Quest for Data Science: FII and DII turnover with effect on Nifty Downloader

My thirst for statistics has been increasing. IV had another requirement, which would eventually be useful to me as well. He currently downloads FII and DII buy and sell values and its impact on Nifty manually in Excel. He suggested me to try and automate this process in R. Wow! Some more learning of R, which would eventually help me in building my strategies!

Unlike in NSE EOD Bhavcopy and BSE EOD Bhavcopy downloaders, I tried a different approach to download FII + DII stats from NSEIndia website (as if I had a choice), along with the index Nifty values and change over previous day. The National Stock Exchange of India has different structures for different pages. To download index values, you have to refer to the link http://www.nseindia.com/content/indices/ind_histvalues.htm whereas for FII and DII stats, you need to visit http://www.nseindia.com/content/equities/eq_fiidii_archives.htm.

Both of these pages are HTML forms, you have to enter parameters like index name, start and end dates. Another challenge is that each of these pages displays a maximum of 100 rows in table and if you need all rows (more than 100), you have to download a csv (dynamically generated in temp location). I faced problem in accessing the csv, as for older dates, the link generated was not valid. Hence, I decided to read the page itself, parse the table to be consumed as data frame. For instances, where the parameters generate more than 100 rows, I decided to use while loop.

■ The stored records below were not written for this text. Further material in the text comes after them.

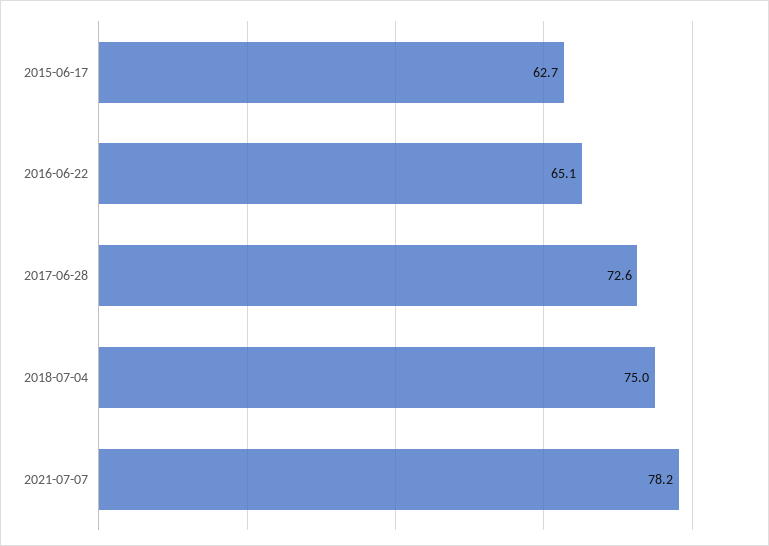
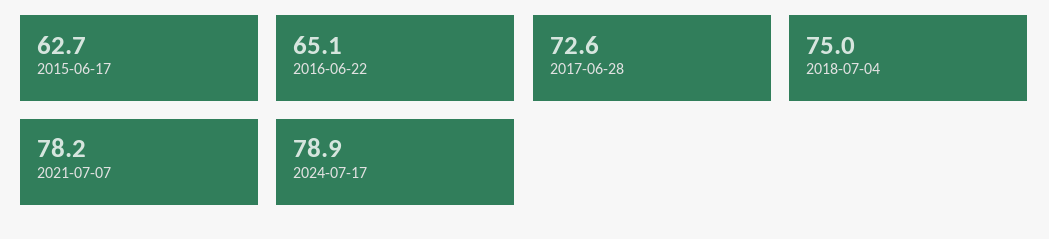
2024-07-17: none -> 78.9

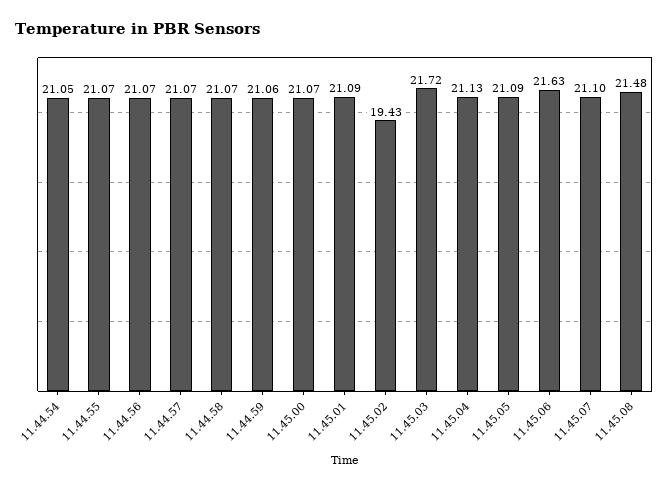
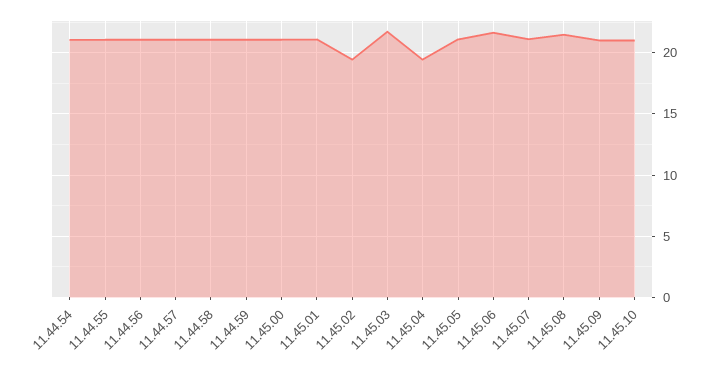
11.45.04: 21.13 -> 19.5
11.45.09: none -> 21
11.45.10: none -> 21

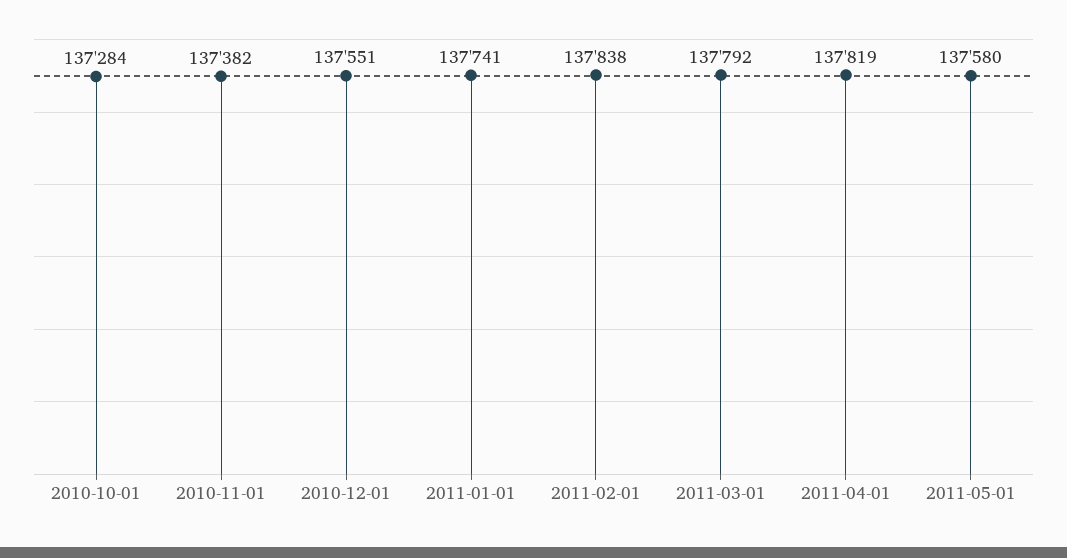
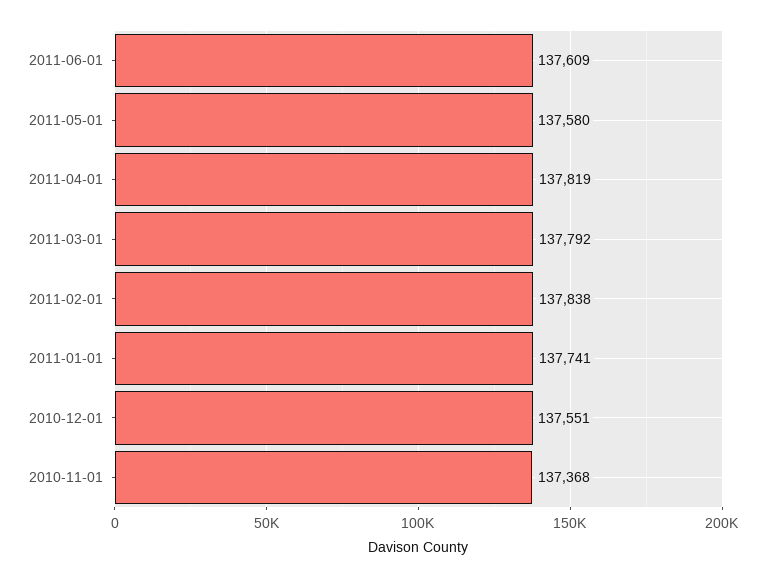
2010-10-01: 137284 -> none
2010-11-01: 137382 -> 137368
2011-06-01: none -> 137609

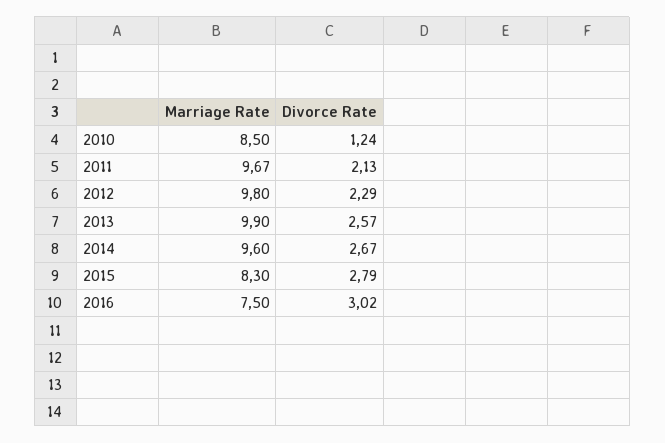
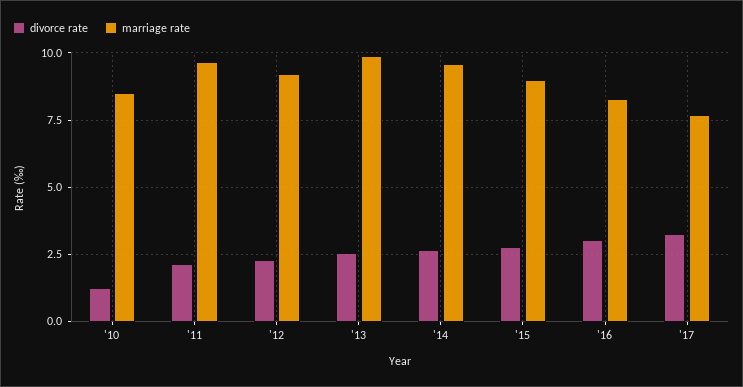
Marriage Rate, 2012: 9.8 -> 9.25
Marriage Rate, 2015: 8.3 -> 9
Marriage Rate, 2016: 7.5 -> 8.25
Divorce Rate, '17: none -> 3.25
Marriage Rate, '17: none -> 7.75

OK, now here is the solution for it.

I am using the packages RHTMLForms, RCurl, and XML. While RCurl and XML packages are available at R repositories, RHTMLForms package is maintained by omegahat, and can be installed by using the following command

install.packages('RHTMLForms', repos = "http://www.omegahat.org/R")

Another peculiar problem faced is that NSE India website has enforced check for useragent, which if not specified explicitly in R, would not allow access to the desired data.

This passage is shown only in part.